A Queen, a Church, an Island within an Island
When I first arrived in London, I was very suspicious. I had a great life in Italy, and I thought that this new country was going to be largely cold, wet, grey and filled with unfriendly people. I would have stayed there some time to build the foundations of my career, and then come back to Italy as a winner.
A lot of what I expected was of course true. And even if the weather wasn’t always miserable in London, I was working so hard and such long hours that I wouldn’t have seen the sun anyway. The redeeming features of my life were a good income, the pub culture, and some wild nights during the weekend. London had plenty to offer in that department, and my aggressive Italian friends and I made the most of it.
I always found it interesting how the Brits have managed to maintain a monarchy within a democracy. In my mind, the two things were not really compatible. A democracy would be consistent with a republic – res publica – where the people, demos, exercise their power in the public sphere.
In a monarchy, in principle, the monarch should have absolute or at least real power. That is not the case here anymore – while of course the Queen is the head of state, and has some institutional form of power, the government of the country is completely democratic and you wouldn’t quite know the difference between a king or queen, and the president of any European republic. The main and stark difference is the history, and the fact that the Queen can point to a relatively uninterrupted line of monarchs, creating consistency through time. I definitely see that as a positive thing, in that it is a unifying element for the country, as well as a way of providing some kind of vision for the people. I’m sure not all kings and queens were great in the history of the UK, but of course Queen Elizabeth has done a great job by all historical standards throughout her life.
The other thing that I found a bit odd, and looked with scepticism, was the Church of England. As a Catholic, i know that Henry VIII yanked the country out of the Western Catholic Church because the church would not grant him divorce. The Church of England is somewhat an old Protestant/quasi Catholic church, in that they haven’t progressively accepted the increasingly odd ideas of what is currently mainstream Protestantism (with respect to Eucharist, Saints and Mary especially). Also, the fact that they were a schism from Rome, protected them somewhat by the Counter-Reformation, where the Catholic Church cracked down even harder on certain aspects of the faith (including priest celibacy, among others). Therefore, the Church of England has appeared to me somewhat suspended in time, with both reformed and pre-reformation features.
It was in London that I first learned about anti-Catholic sentiment, often prevalent in other Christian denominations and rooted in the local history. Catholics faced great persecutions in the past, in England – they were often considered spies and enemies, and many priests were publicly executed. Some of these sentiments are probably still part of the culture of older generations and of some hard-core CoE believers, but they are vastly fading with the new generations.

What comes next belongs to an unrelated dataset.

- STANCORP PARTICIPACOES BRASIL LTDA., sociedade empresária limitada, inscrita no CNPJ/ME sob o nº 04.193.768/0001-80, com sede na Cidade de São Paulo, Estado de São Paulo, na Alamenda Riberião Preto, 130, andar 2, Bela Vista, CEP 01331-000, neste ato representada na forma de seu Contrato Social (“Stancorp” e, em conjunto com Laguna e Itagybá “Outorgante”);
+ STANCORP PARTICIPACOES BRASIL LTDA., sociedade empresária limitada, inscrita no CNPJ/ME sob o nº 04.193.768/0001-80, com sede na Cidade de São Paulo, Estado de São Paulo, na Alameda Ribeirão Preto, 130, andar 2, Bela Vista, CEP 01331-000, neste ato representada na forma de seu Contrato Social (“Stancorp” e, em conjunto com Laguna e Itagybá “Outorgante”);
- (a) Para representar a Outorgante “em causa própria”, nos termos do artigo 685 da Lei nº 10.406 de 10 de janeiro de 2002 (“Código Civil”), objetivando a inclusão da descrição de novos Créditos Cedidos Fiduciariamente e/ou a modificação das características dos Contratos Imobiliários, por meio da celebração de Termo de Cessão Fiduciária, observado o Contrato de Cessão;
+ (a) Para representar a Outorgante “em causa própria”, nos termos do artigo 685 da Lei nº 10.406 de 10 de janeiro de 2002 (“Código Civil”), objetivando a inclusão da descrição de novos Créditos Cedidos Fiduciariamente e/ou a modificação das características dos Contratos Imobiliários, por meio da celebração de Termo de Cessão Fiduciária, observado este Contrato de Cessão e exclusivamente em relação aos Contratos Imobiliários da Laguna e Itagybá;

And with respect to London – it’s really a unique feature within the UK. London is truly no man’s land. It has become a completely cosmopolitan city, and it’s so expensive that most English residents have moved out. There are still boroughs that have a higher concentration of natives, especially in zone 2 and 3, but central London is truly something else – and to some extent that’s a pity, because so much of what must have been the local culture has disappeared, and has been substituted by touristic window dressing. On the other hand, it’s a vibrant, lively and interesting city – very self-referential, truly a city-state.

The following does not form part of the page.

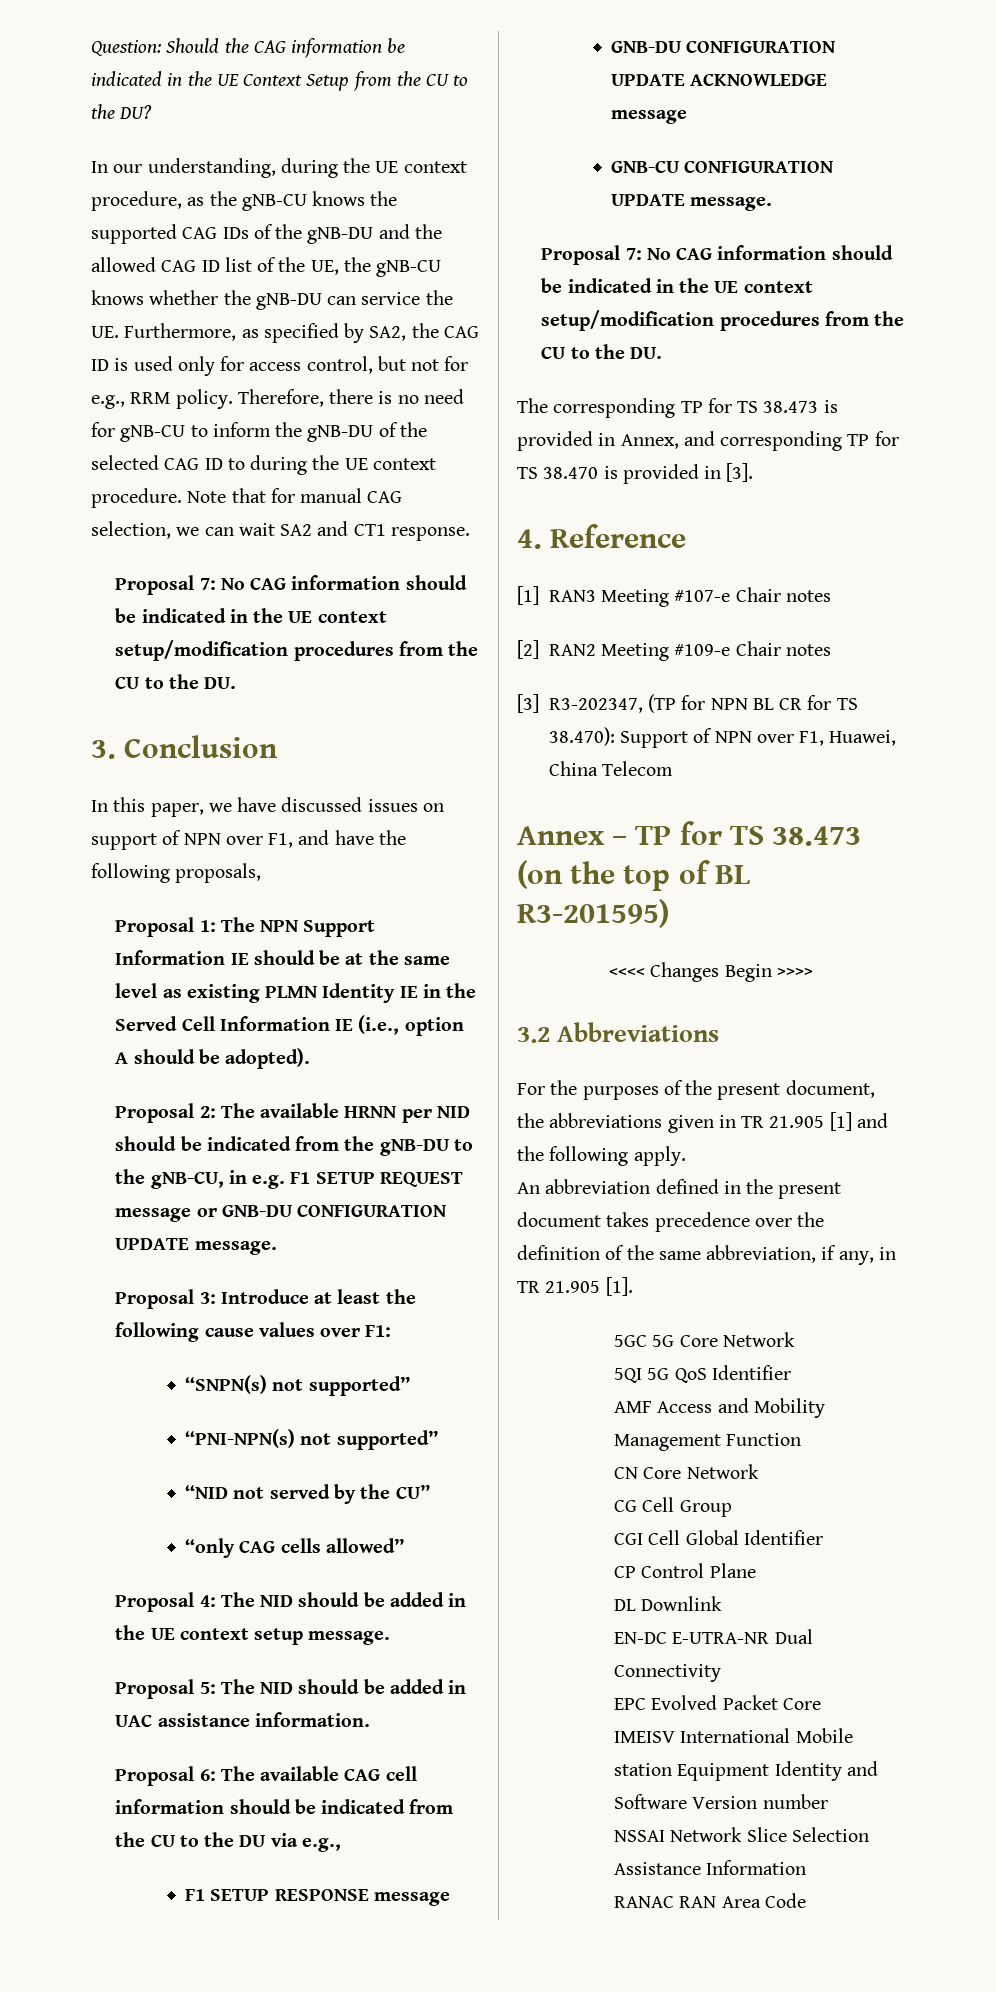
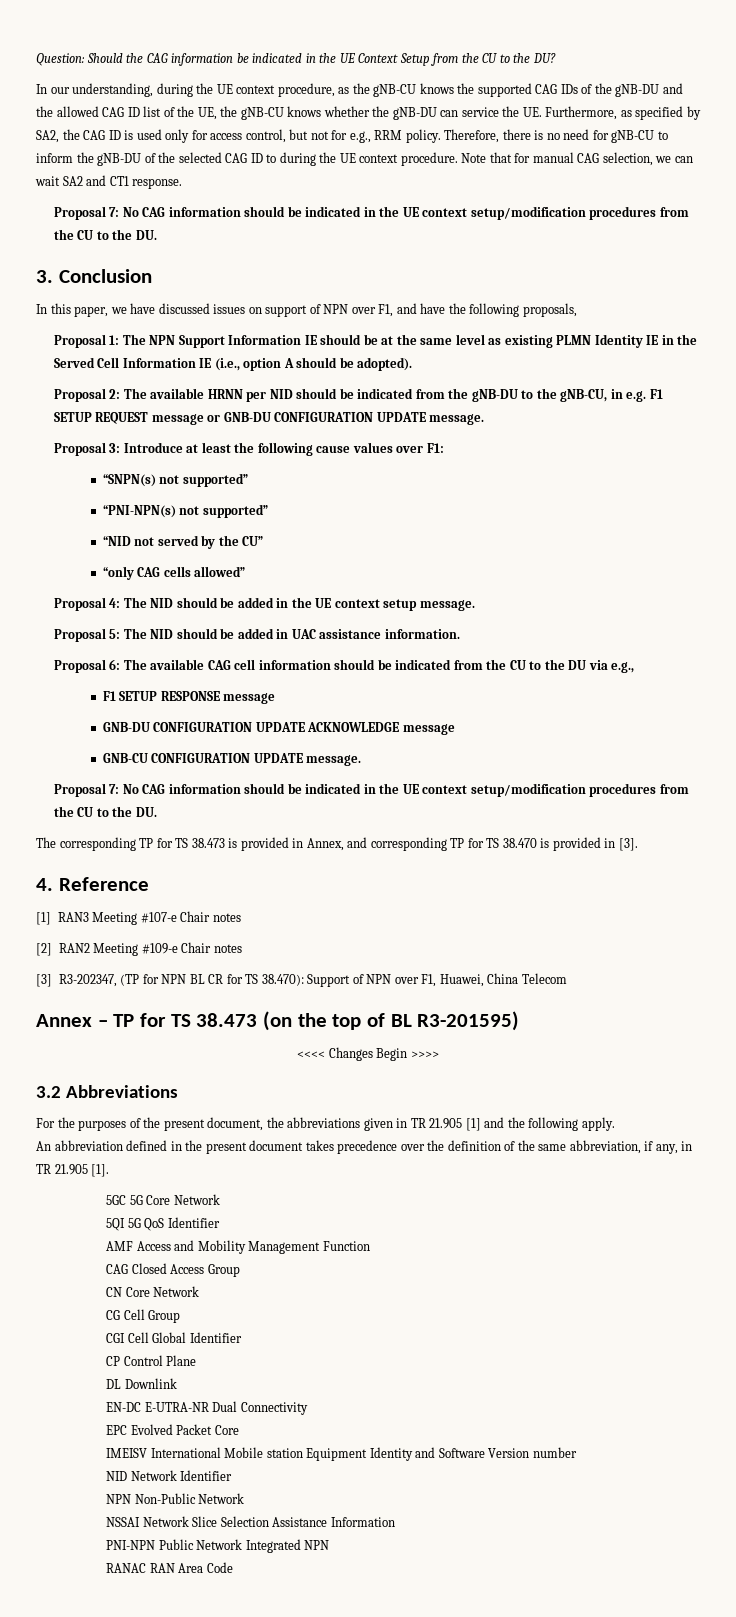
+ CAG Closed Access Group
+ NID Network Identifier
+ NPN Non-Public Network
+ PNI-NPN Public Network Integrated NPN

Brexit has been a very odd thing to live through, and it’s not really over yet. Since London is largely inhabited by foreigners, who are scarcely focused on what goes on in the rest of the country, the brexit vote came as a shock. I still remember those days. The message was quite clear – we don’t want to be part of Europe, we don’t like the direction the country is on, and we don’t like an endless influx of cheap workers that are destroying the local little guy.
It took me some time to understand that perspective, and I still think that brexit is a horrible idea, especially as we move towards a world fragmented in large clusters – North America, Europe, Russia, China and India, each with their sphere of influence. A strong Europe and a strong US should be a good thing for the world overall. And it would be even better if Europe could make room for Russia, and incorporate it, as opposed to let it gravitate towards China.
All that said, my criticism is the same with the UK as with Italy – the problems we all live have been caused by decades of bad policies, bad politicians, short-term oriented and with no vision, who have privileged large corporate growth and globalisation at the expense of the local social texture. If you don’t think about your country first, and all your citizens, eventually your country will pay the price for it. But our political systems are designed in a way that nobody is really accountable for bad decisions, and it’s a flaw that democratic societies should fix.
Over the years, I have learned to love London as a beautiful and welcoming place. I will definitely share tips in the future for anyone interested.